▸ **DATASET EXCERPTS**
*** Block opens ***
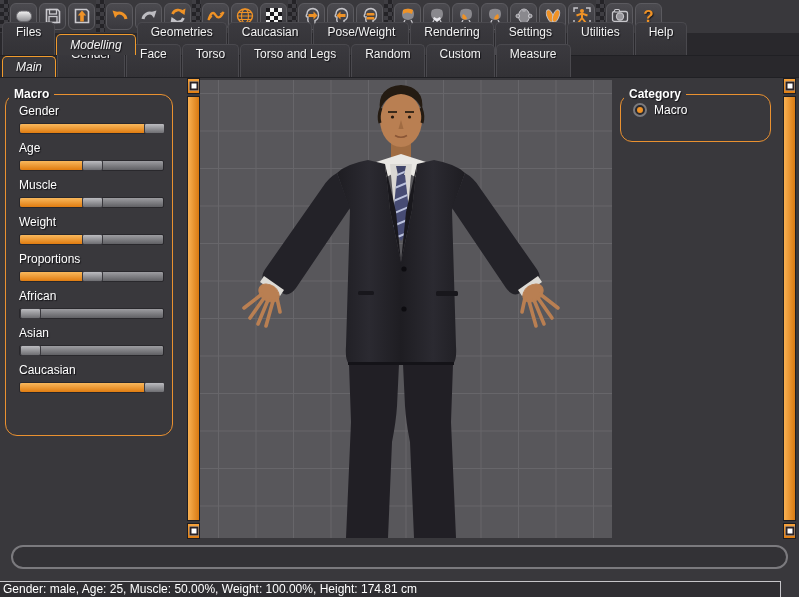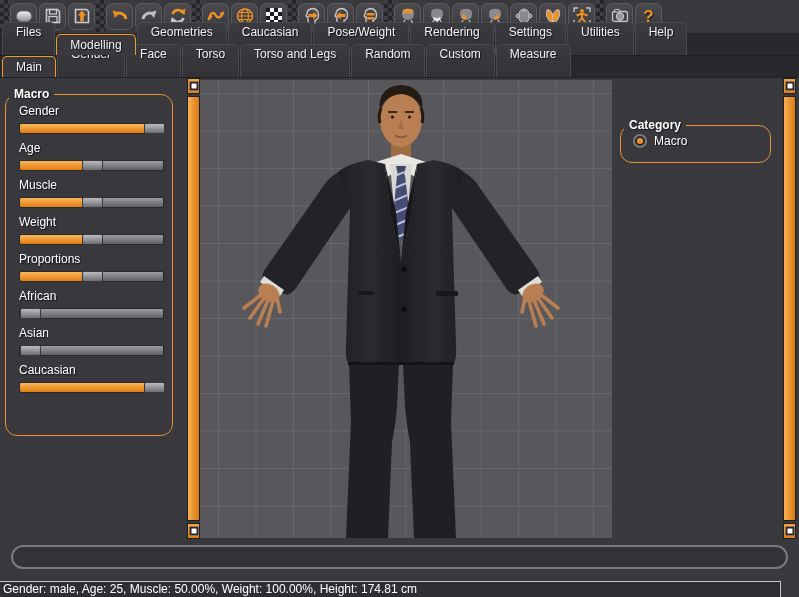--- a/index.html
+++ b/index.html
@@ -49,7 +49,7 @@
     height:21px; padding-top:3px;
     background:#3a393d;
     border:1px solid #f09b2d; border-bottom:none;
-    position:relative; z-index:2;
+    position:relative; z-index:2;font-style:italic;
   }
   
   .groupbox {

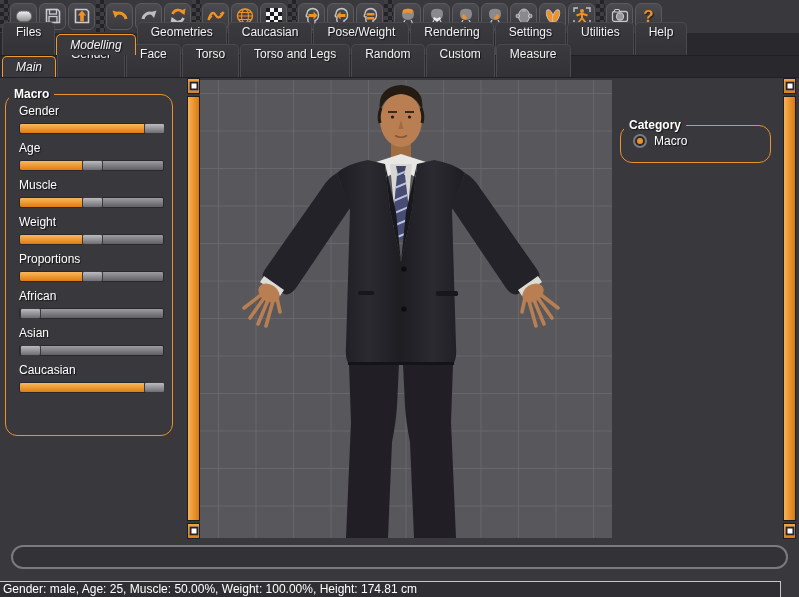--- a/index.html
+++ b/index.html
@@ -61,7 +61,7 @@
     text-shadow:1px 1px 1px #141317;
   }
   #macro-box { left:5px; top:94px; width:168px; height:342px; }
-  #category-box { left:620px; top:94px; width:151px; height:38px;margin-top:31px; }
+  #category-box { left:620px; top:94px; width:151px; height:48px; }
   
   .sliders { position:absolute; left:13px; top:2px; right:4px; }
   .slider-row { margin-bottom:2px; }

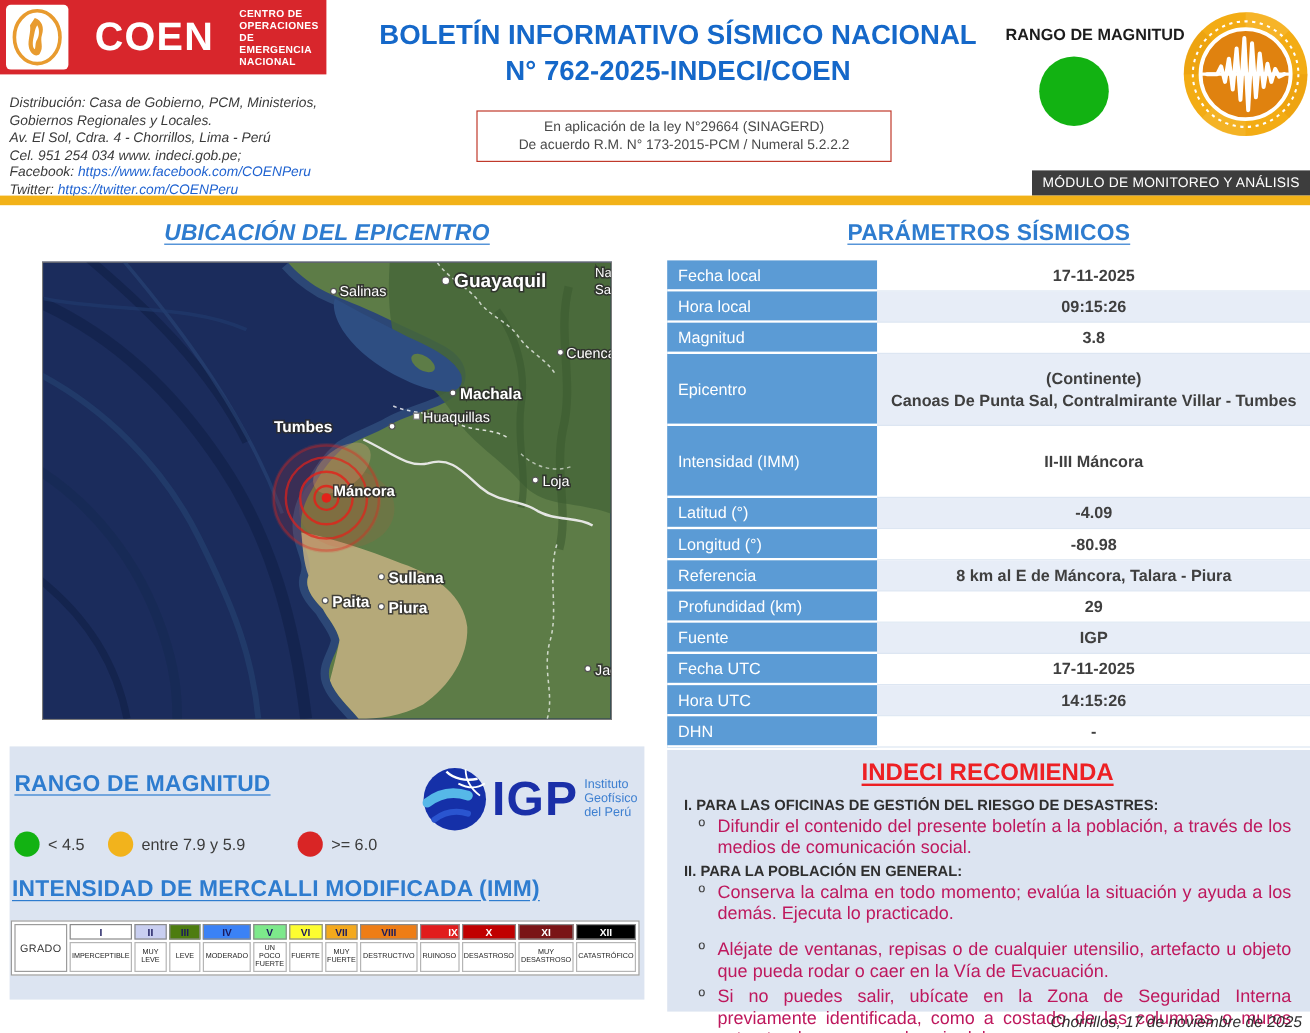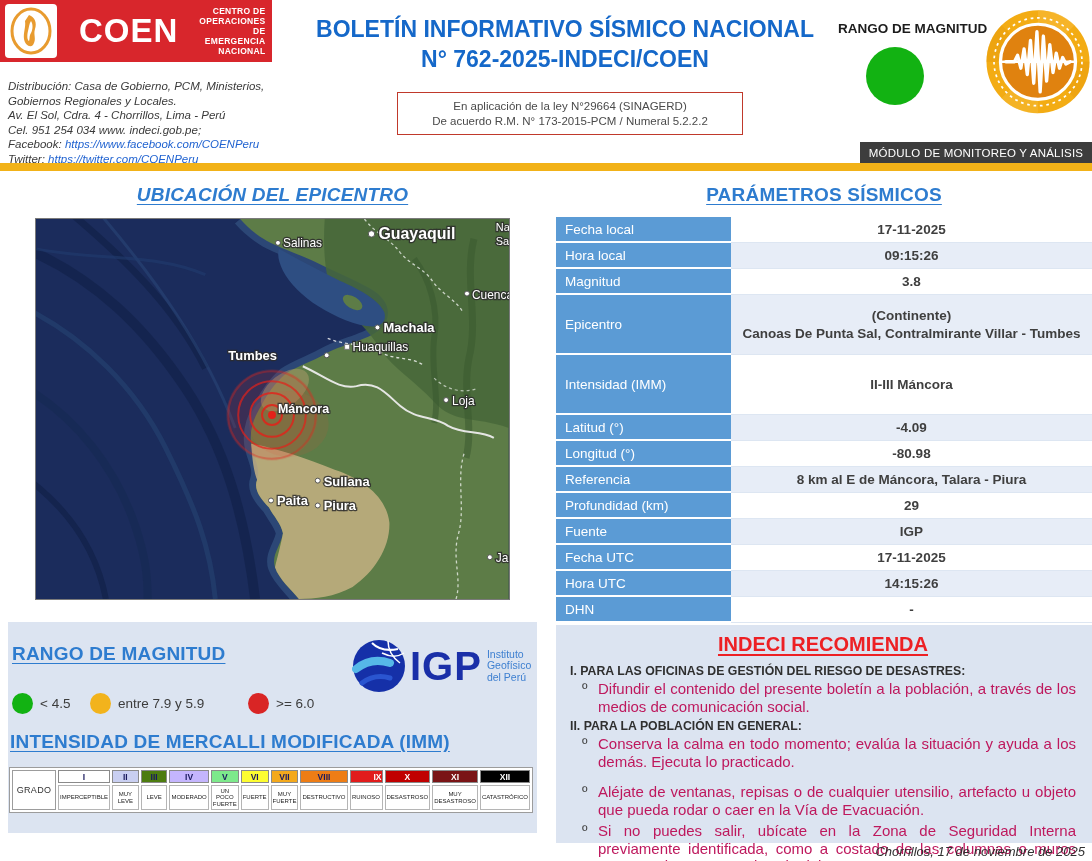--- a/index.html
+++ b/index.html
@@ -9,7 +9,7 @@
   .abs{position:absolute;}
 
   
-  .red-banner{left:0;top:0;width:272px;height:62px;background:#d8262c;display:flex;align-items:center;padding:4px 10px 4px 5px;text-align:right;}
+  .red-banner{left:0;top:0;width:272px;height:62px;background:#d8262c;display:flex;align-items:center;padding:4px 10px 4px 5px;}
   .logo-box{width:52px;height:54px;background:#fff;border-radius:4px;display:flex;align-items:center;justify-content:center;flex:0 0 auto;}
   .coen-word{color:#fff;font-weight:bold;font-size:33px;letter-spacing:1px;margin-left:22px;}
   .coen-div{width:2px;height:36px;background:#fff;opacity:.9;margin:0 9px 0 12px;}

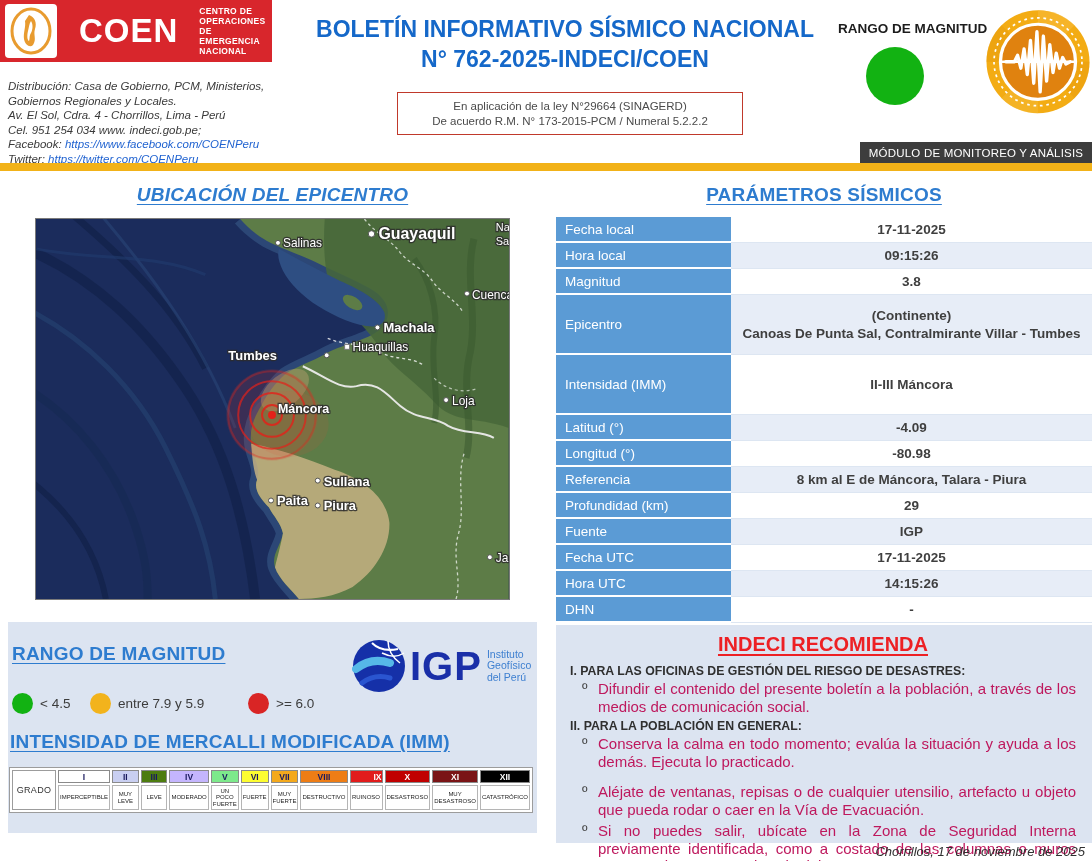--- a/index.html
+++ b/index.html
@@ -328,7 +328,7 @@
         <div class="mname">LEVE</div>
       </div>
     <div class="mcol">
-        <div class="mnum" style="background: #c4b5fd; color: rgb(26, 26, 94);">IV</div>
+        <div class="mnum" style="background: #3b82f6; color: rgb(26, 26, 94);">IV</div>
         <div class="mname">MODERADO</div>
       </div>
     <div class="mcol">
*** Block closes ***
How many of the lines above include the word "text"? Only the number should be given.

▸ **SOLUTION TO THIS TASK**
2